I'm still debating if it was the right decision. Next to the bike pump at the Asahi bike shop there was an empty aluminum can. So often in Japan this dilemma arises. In America, it takes very little to carry a piece of garbage a short distance to the next receptacle. It is a small act of good will that many people exercise. In Japan, it could be hours until you find one. Additionally, by taking a piece of garbage into your own hands, you take away that responsibility from others who are meant to do it. And you may dispose of it improperly.
But today, this can was two feet away from a receptacle. It seemed a mere matter of putting something into its proper location so I did. But from the moment I intervened in the fate of that can I felt overwhelming doubt. This had not been a recycling receptacle. Perhaps I was creating more work for someone who would later need to sort it to its proper place. Perhaps that can was supposed to be there for some reason. Perhaps the owner would come back and find it missing. Or perhaps a worker had already noted the can refuse but had been called away to do other things before able to attend to it and now would have to undo the wrong place I'd put it.
But there was no turning back. I had done the deed, thinking it was a good one. And maybe it was. But maybe not. Sometimes it can be very hard to know. Culture can do so much to help condition these ideas of right and wrong, good and bad.
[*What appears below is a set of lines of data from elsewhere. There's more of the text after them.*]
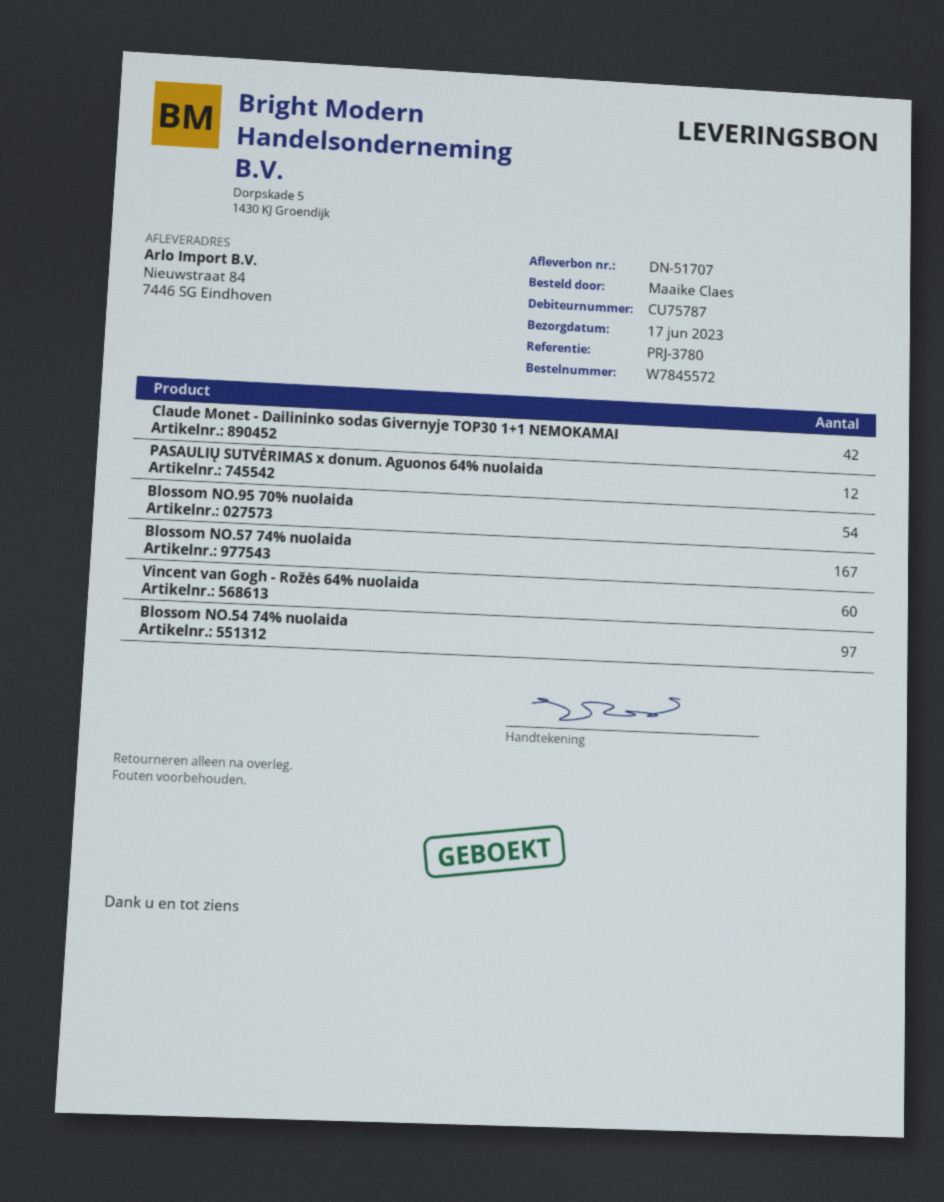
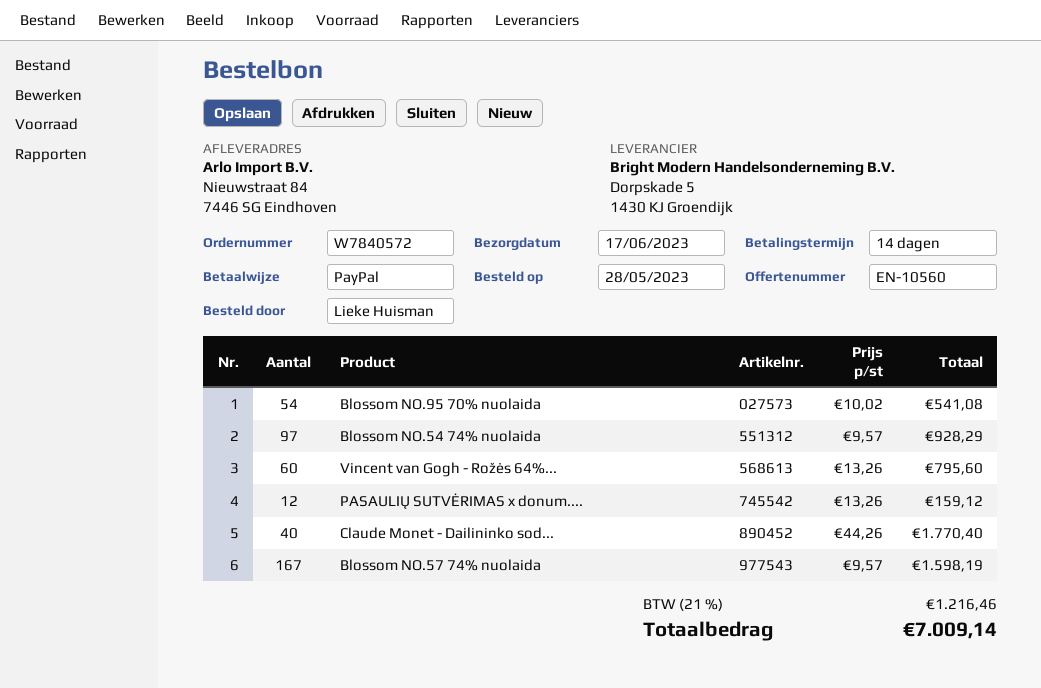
order number: W7845572 -> W7840572
ordered by: Maaike Claes -> Lieke Huisman
Claude Monet - Dailininko sodas Givernyje TOP30 1+1 NEMOKAMAI: 42 -> 40

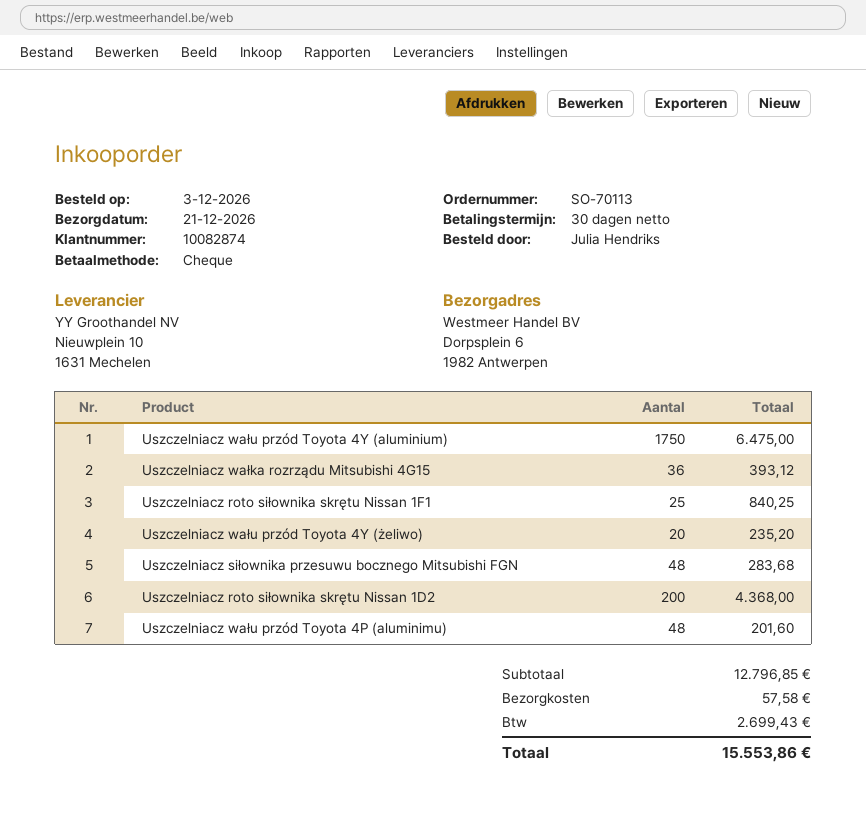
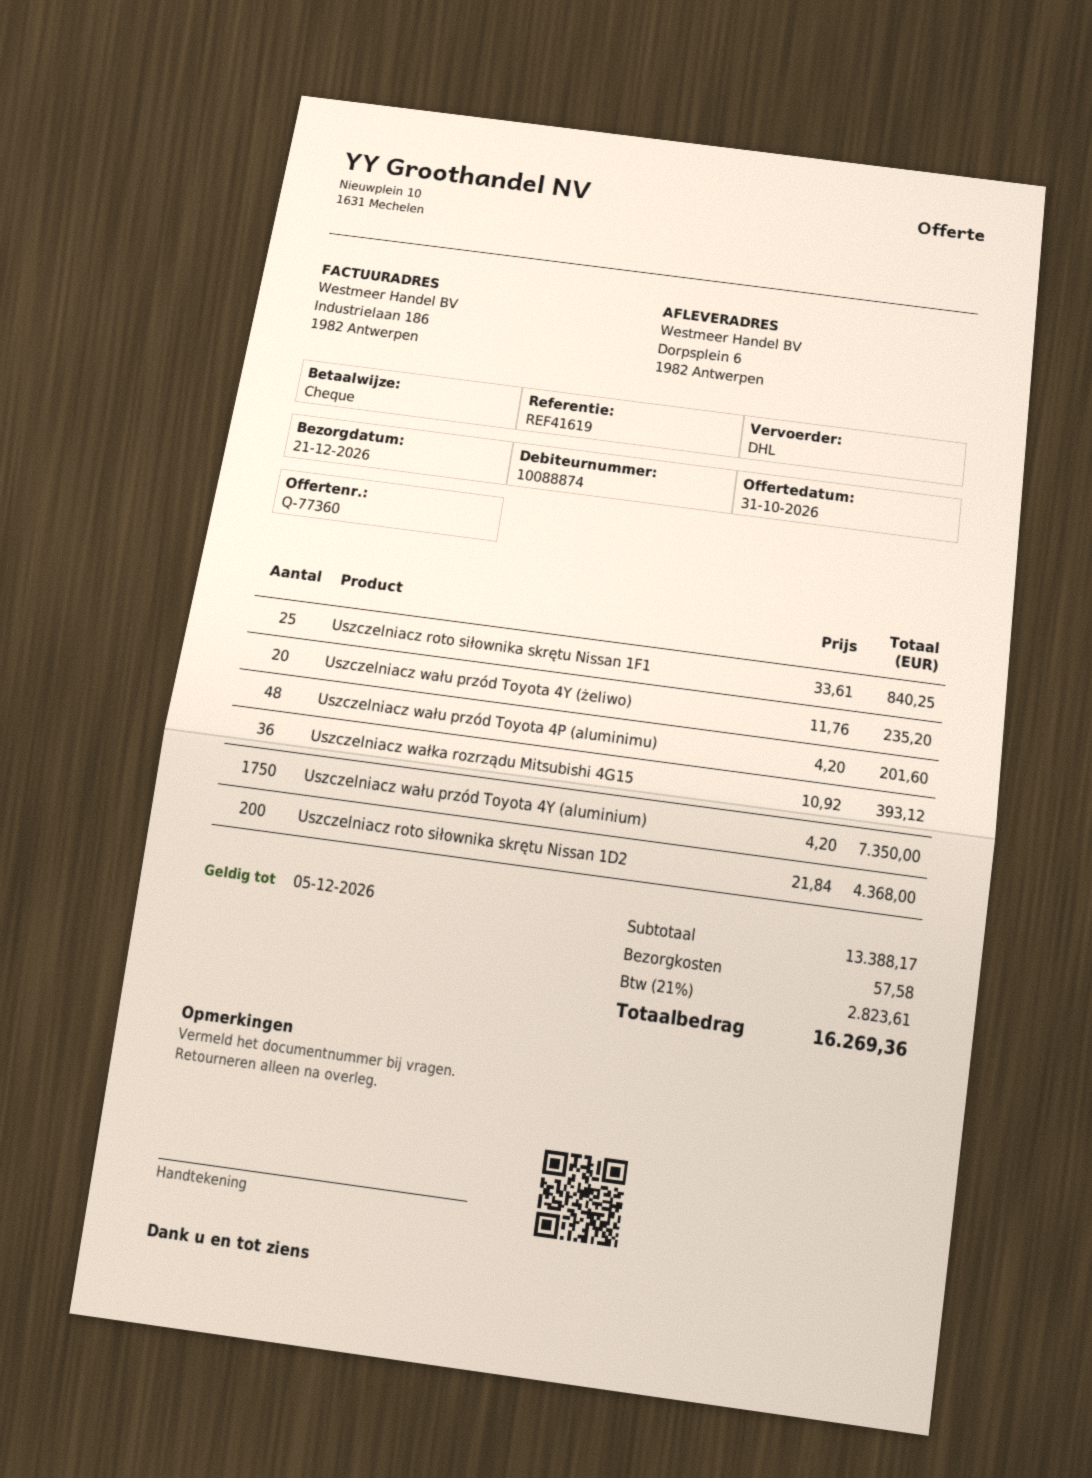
customer number: 10082874 -> 10088874
Uszczelniacz wału przód Toyota 4Y (aluminium): 1750 for 6475.00 -> 1750 for 7350.00
Uszczelniacz siłownika przesuwu bocznego Mitsubishi FGN: 48 for 283.68 -> none
subtotal: 12796.85 -> 13388.17
tax: 2699.43 -> 2823.61
total: 15553.86 -> 16269.36

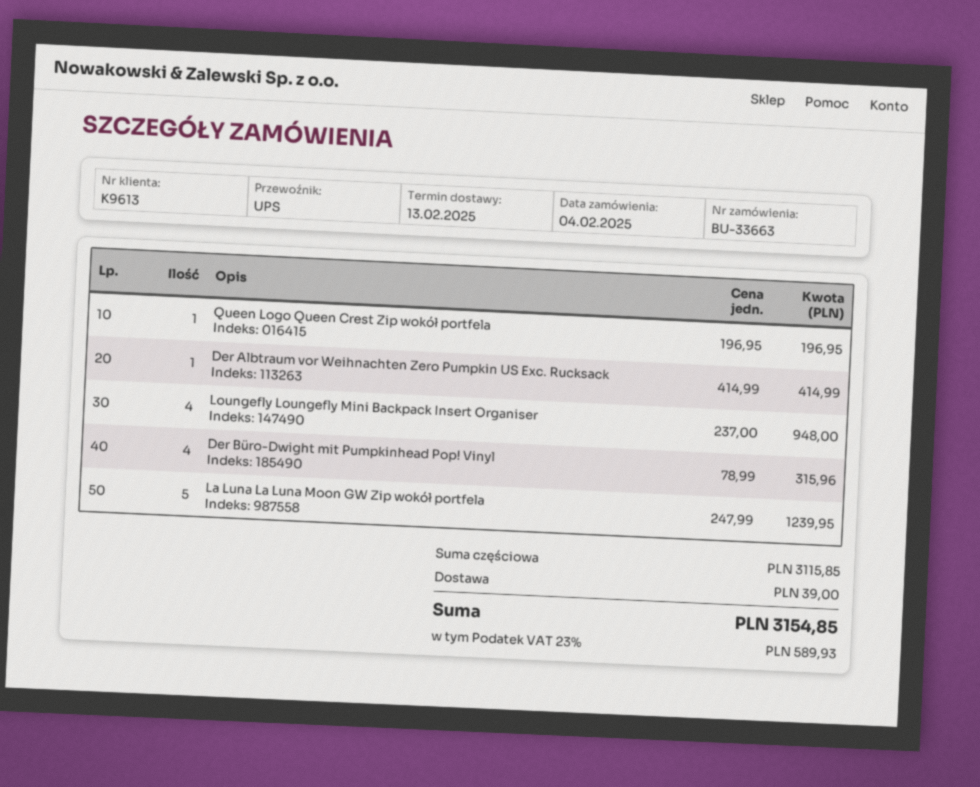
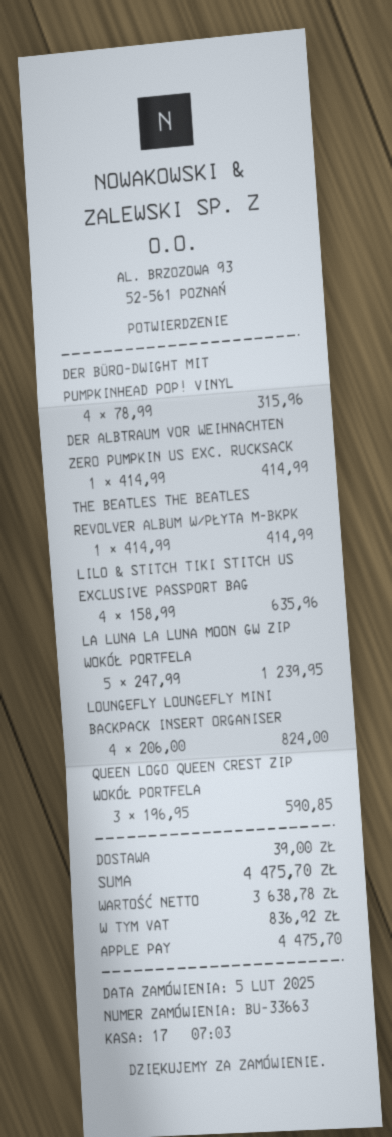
order date: 2025-02-04 -> 2025-02-05
Queen Logo Queen Crest Zip wokół portfela: 1 x 196.95 = 196.95 -> 3 x 196.95 = 590.85
Loungefly Loungefly Mini Backpack Insert Organiser: 4 x 237.00 = 948.00 -> 4 x 206.00 = 824.00
THE BEATLES THE BEATLES REVOLVER ALBUM W/PŁYTA M-BKPK: none -> 1 x 414.99 = 414.99
LILO & STITCH TIKI STITCH US EXCLUSIVE PASSPORT BAG: none -> 4 x 158.99 = 635.96
tax: 589.93 -> 836.92
total: 3154.85 -> 4475.70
Many of them are universal, but there are others that are not always so clear.
In the grand scheme of these, this can is likely a small offense. In truth, the pinch of guilt is not so serious. But it is an echo of that feeling of uncertainty of one's own benevolence which can emerge in any culture, familiar or not: am I doing what is good, what is right? Such uncertainty can undermine one's actions, call into question one's motivations.
Japan, my intentions are good. To the best of my knowledge this is true. I hope that can finds its place in a righteous universe.